From the entries below, reproduce exactly the line containing "[75,422,226,437] ./build/src/sway-settings ->", the line containing "(371, 518) none", and every line in between, with nothing added.

**TASK INPUTS:**
============================================================
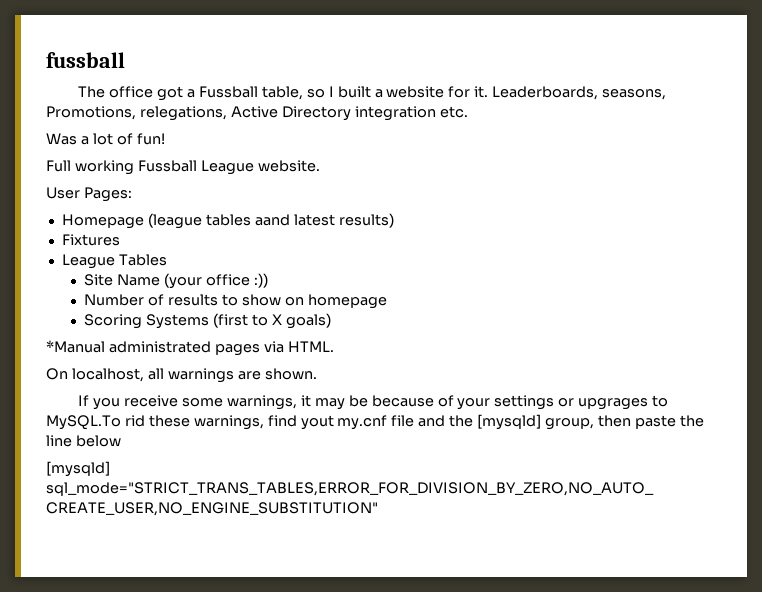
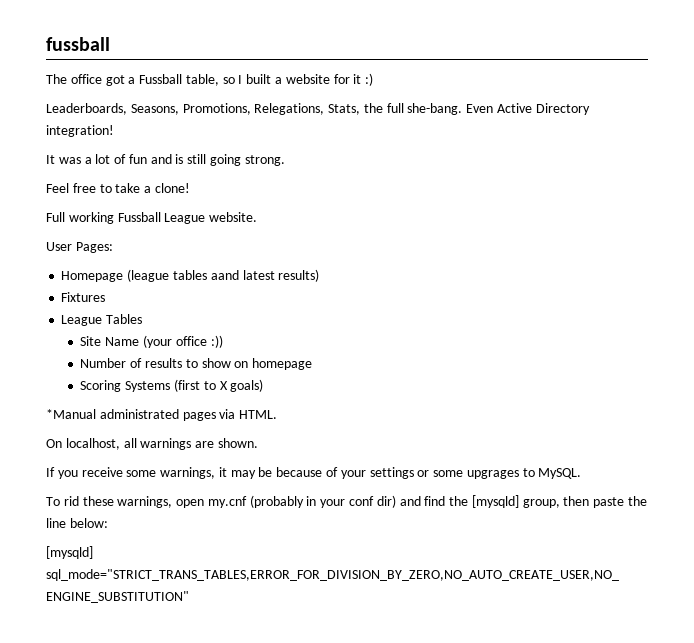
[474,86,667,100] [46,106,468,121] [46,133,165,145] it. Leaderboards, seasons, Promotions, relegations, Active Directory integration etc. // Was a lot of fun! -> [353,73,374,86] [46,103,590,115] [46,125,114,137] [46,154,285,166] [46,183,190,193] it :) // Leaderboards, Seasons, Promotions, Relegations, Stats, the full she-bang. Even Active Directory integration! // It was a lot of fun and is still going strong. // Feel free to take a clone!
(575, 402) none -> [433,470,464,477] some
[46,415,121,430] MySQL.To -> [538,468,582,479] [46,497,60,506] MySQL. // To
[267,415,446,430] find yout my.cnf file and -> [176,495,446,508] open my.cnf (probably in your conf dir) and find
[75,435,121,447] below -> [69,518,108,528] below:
============================================================
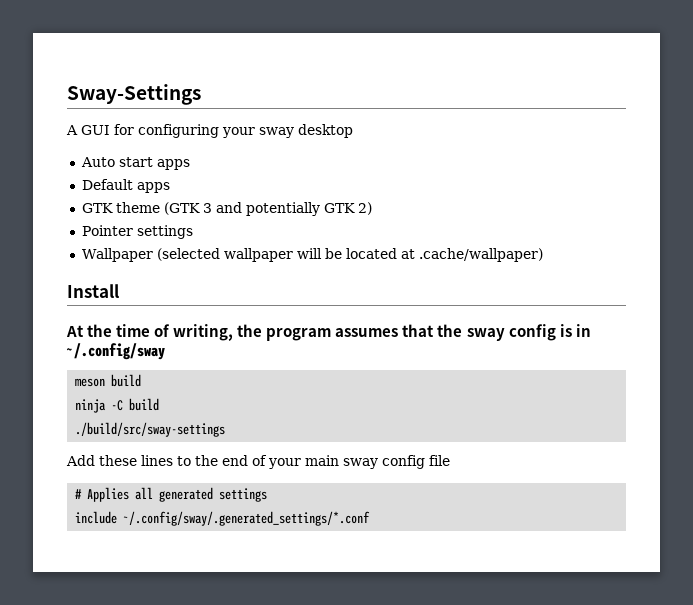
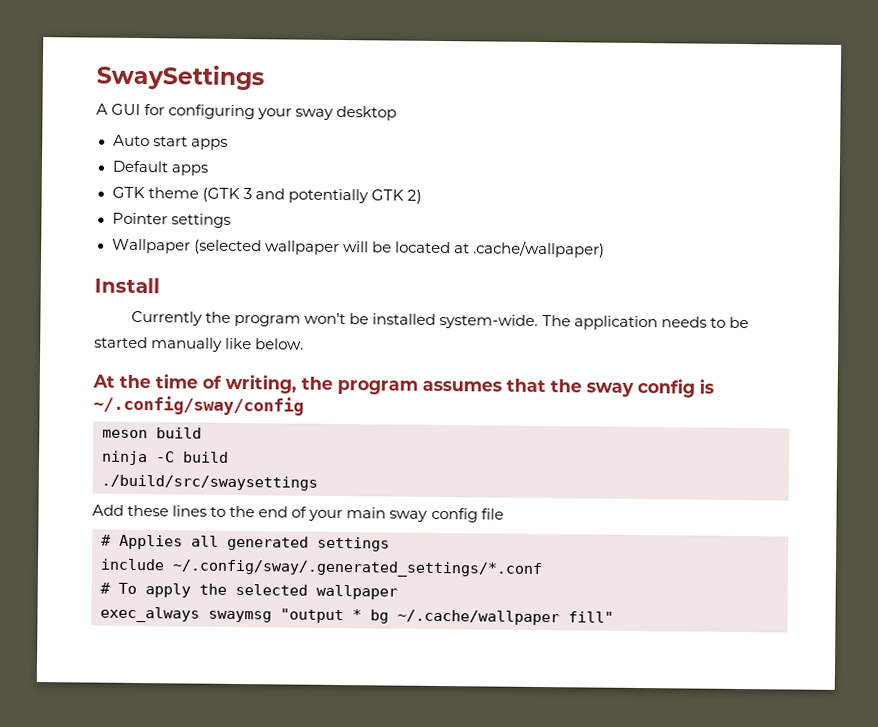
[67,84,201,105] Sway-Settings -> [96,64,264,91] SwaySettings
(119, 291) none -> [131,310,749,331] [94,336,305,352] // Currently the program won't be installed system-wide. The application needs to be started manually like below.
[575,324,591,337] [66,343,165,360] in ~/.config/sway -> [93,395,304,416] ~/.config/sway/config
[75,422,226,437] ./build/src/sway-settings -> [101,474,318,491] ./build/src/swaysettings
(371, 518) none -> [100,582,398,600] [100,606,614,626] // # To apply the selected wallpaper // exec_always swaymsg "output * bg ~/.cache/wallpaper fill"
============================================================
**WRITTEN ANSWER:**
[75,422,226,437] ./build/src/sway-settings -> [101,474,318,491] ./build/src/swaysettings
(371, 518) none -> [100,582,398,600] [100,606,614,626] // # To apply the selected wallpaper // exec_always swaymsg "output * bg ~/.cache/wallpaper fill"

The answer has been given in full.